Diet atau mengatur pola makan dapat menjadi salah satu cara untuk menjaga berat badan. Namun, apabila diet dirasa terlalu berat, dapat dilakukan pula tindakan operasi penurunan berat badan [8].
6. Menghindari resiko penyakit diabetes
Diabetes merupakan suatu penyakit yang berkaitan dengan tingginya kadar gula dalam darah. Yang mengejutkan, penderita diabetes dapat pula meningkatkan resiko penyakit kanker rahim. Bahkan, orang dengan diabetes memiliki resiko yang jauh lebih besar untuk terserang kanker rahim dibandingkan dengan orang yang tidak memiliki penyakit diabetes [17,18].
Dilaporkan bahwa orang dengan penyakit diabetes memiliki resiko 2 kali lebih besar untuk terserang penyakit kanker rahim. Bahkan, 11% dari total kasus kanker rahim dari seluruh dunia disebabkan oleh penyakit diabetes. Hal ini disebabkan karena penderita diabetes biasanya memiliki hormon dalam tubuh yang tidak seimbang [17,18].
Wanita dengan diabetes cenderung memiliki hormon insulin yang rendah. Hal inilah yang kemudian menyebabkan hormon kewanitaan, yaitu hormon estrogen menjadi lebih tinggi dan kemudian menyebabkan penyakit kanker rahim. Untuk itu, sangat perlu menghindari resiko penyakit diabetes, antara lain dengan berolahraga yang teratur dan rutin memeriksakan kadar gula dalam darah [17,18].

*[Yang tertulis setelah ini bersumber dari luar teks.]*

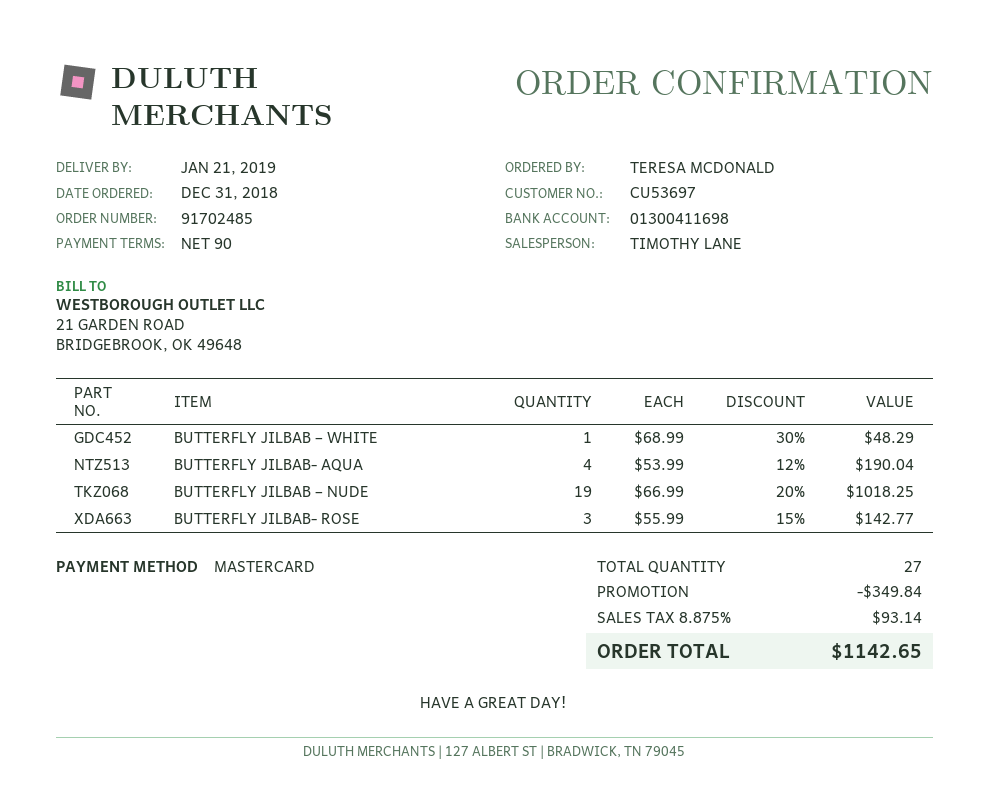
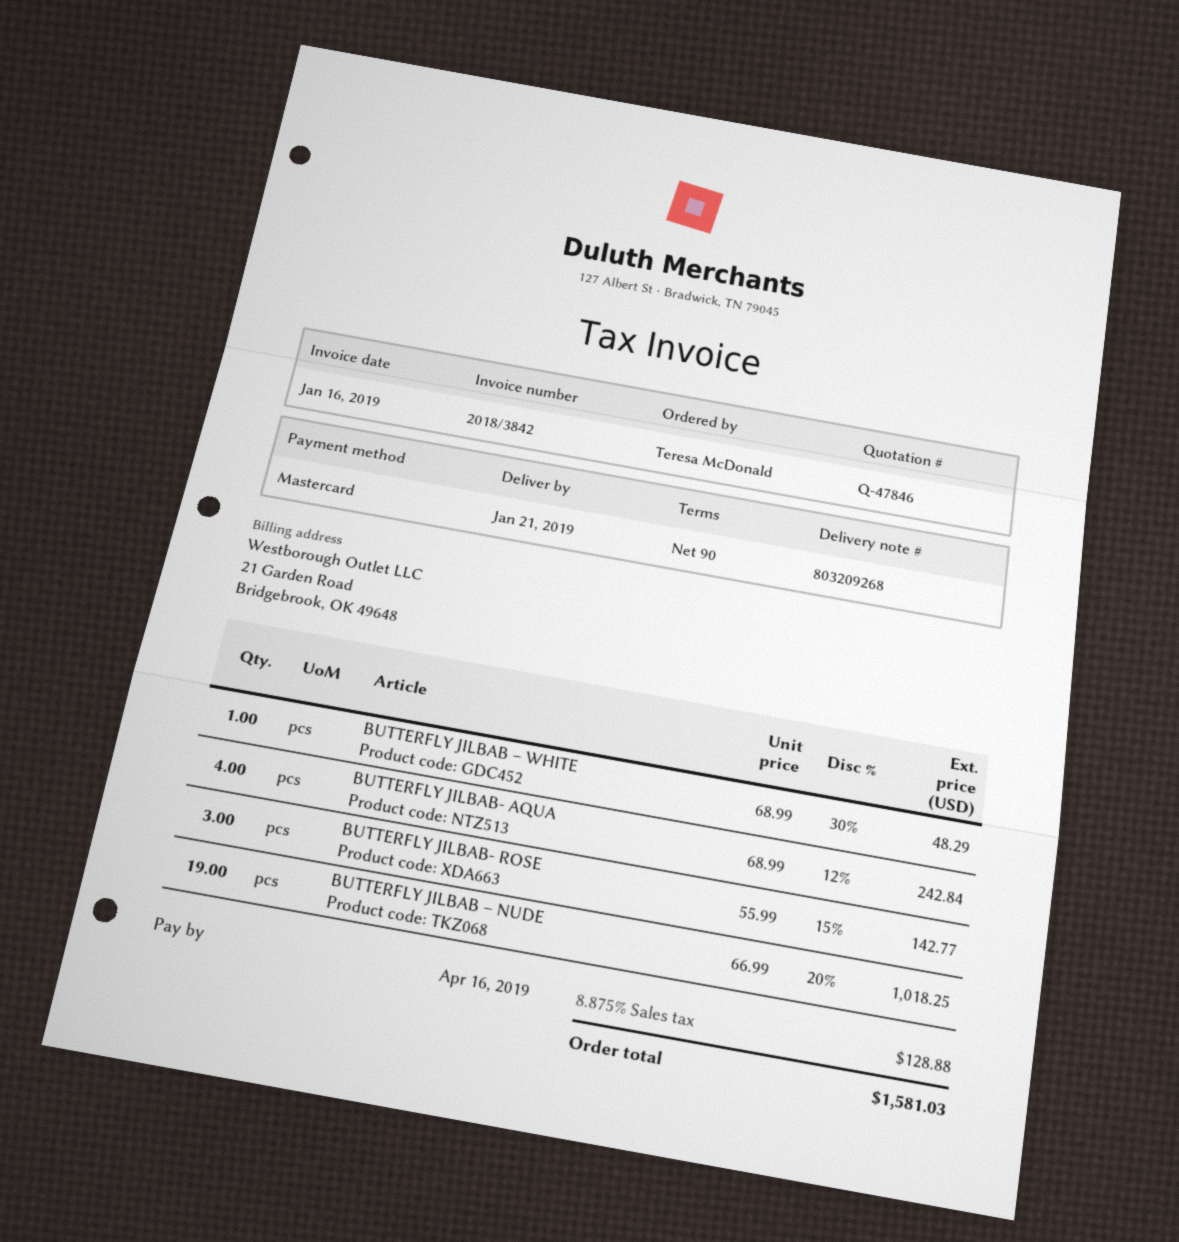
BUTTERFLY JILBAB- AQUA: 4 x 53.99 - 12% = 190.04 -> 4 x 68.99 - 12% = 242.84
discount: 349.84 -> none
tax: 8.875% = 93.14 -> 8.875% = 128.88
total: 1142.65 -> 1581.03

7. Mengonsumsi obat-obatan
Mengonsumsi obat-obatan, dalam hal ini obat prekanker, dapat menjadi salah satu cara juga untuk mencegah penyakit kanker rahim. Obat prekanker adalah obat-obatan yang dikonsumsi sebelum seseorang terindikasi memiliki penyakit kanker. Tujuannya adalah untuk mencegah sel kanker berkembang dalam tubuh [14].
Penyakit kanker rahim pada wanita erat hubungannya dengan berat badan yang berlebih atau obesitas dan diabetes. Maka obat yang dapat dikonsumsi adalah obat yang dapat mengatur atau memperlancar metabolisme glukosa dalam tubuh. Obat itu bernama metformin. Metformin sebenarnya adalah obat untuk perawatan yang umum pada penderita diabetes tipe 2 [20].
Cara kerja metformin adalah dengan mengatasi diabetes dan resistensi insulin dalam tubuh, menurunkan konsentrasi glukosa dalam darah, meningkatkan sensitisasi insulin dan mengurangi tingkat penolakan insulin dalam plasma. Metformin juga dapat menyebabkan penurunan berat badan [19,20].
8. Menerapkan gaya hidup sehat
Menerapkan gaya hidup sehat dapat dilakukan dengan berbagai cara, antara lain dengan menjaga berat badan ideal, menghindari atau mengurangi konsumsi rokok dan alkohol, menjaga kesehatan kulit serta rajin menggerakkan tubuh. Tidak harus dengan berolahraga, menggerakkan tubuh pada saat melakukan pekerjaan di kantor maupun di rumah pun dapat menjadi faktor pencegah penyakit kanker rahim [9,10].